Buttigieg urged Norfolk Southern, whose train was involved in the incident in East Palestine, and other freight rail companies to deploy new inspection technologies, phase in new, safer tank cars, and notify state emergency officials in advance if hazardous gas is being transported through their state.
The Department of Transportation will also begin a series of inspections of routes over which trains with large amount of hazardous material travel and advance a new rule requiring that at least two railroad staff be present for most operations.
“Profit and expediency must never outweigh the safety of the American people,” Buttigieg said in a statement. “We at [the Department of Transportation] are doing everything in our power to improve rail safety, and we insist that the rail industry do the same – while inviting Congress to work with us to raise the bar.”

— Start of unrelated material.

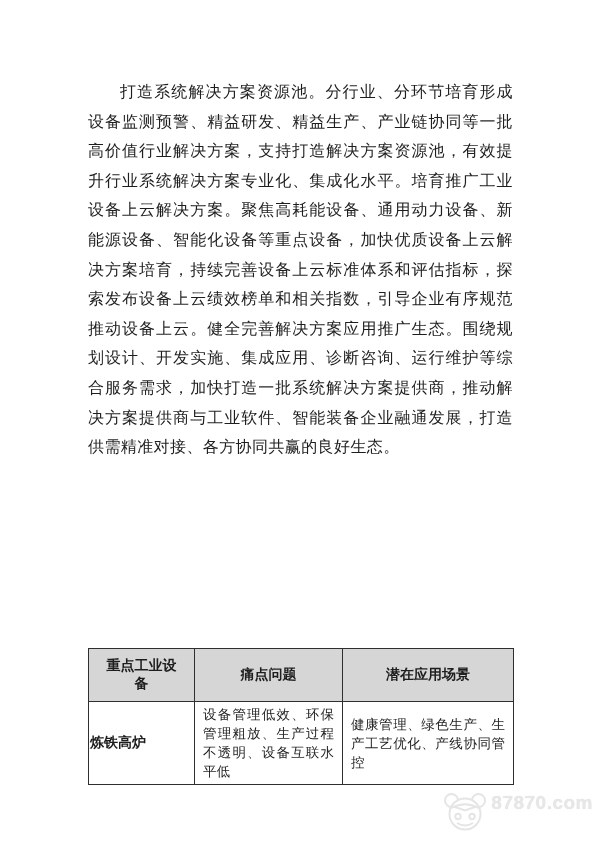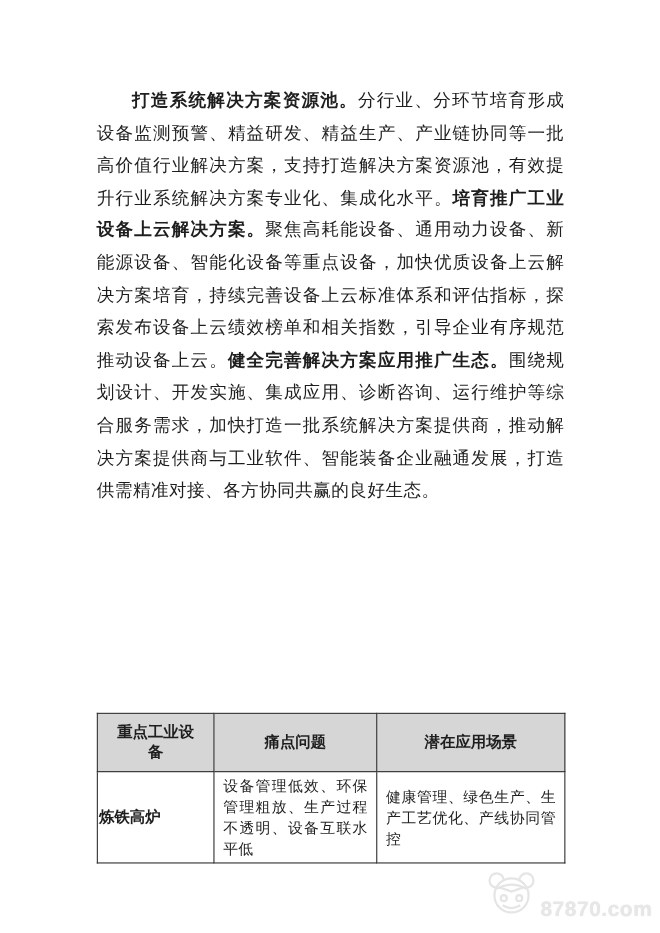"打造系统解决方案资源池。" .bold { font-weight: bold -> normal }
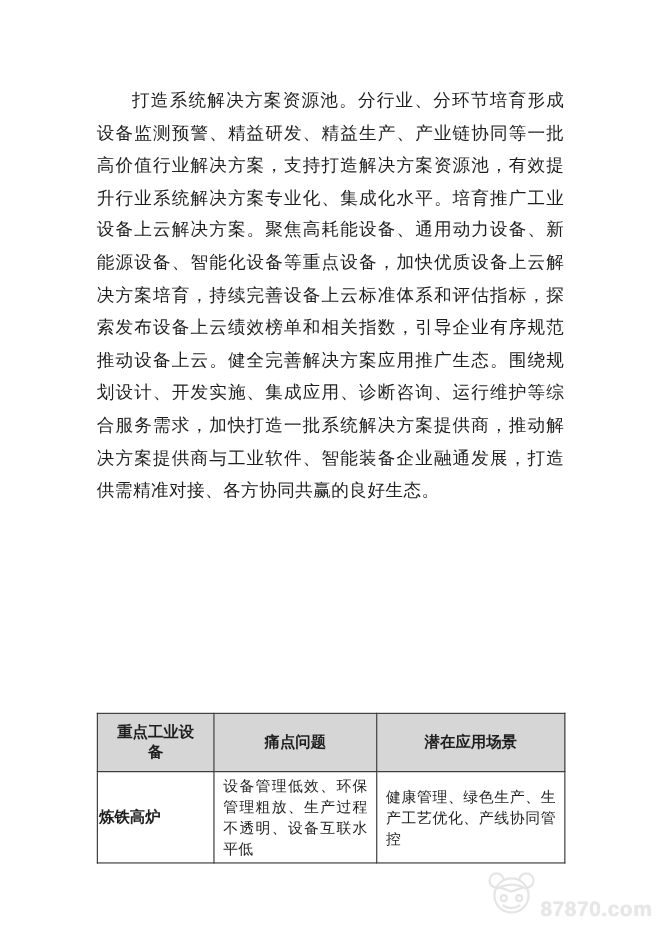"87870.com" .watermark { align-items: flex-end -> flex-start }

Buttigieg urged Congress to increase the fines that the Transportation Department can levy against rail companies for safety violations, which currently sits at a little over $225,000.
“This is a rounding error for a company that reported an astonishing record annual operating income in 2022 of $4.8 billion,” the department said in a press release, referring to Norfolk Southern.
The Department of Transportation also revived demands for rail companies to provide their workers with paid sick leave, an issue at the center of talks last year between rail worker unions and management. After negotiations broke down and workers threatened to strike, Congress and the White House ultimately forced through an agreement without paid leave.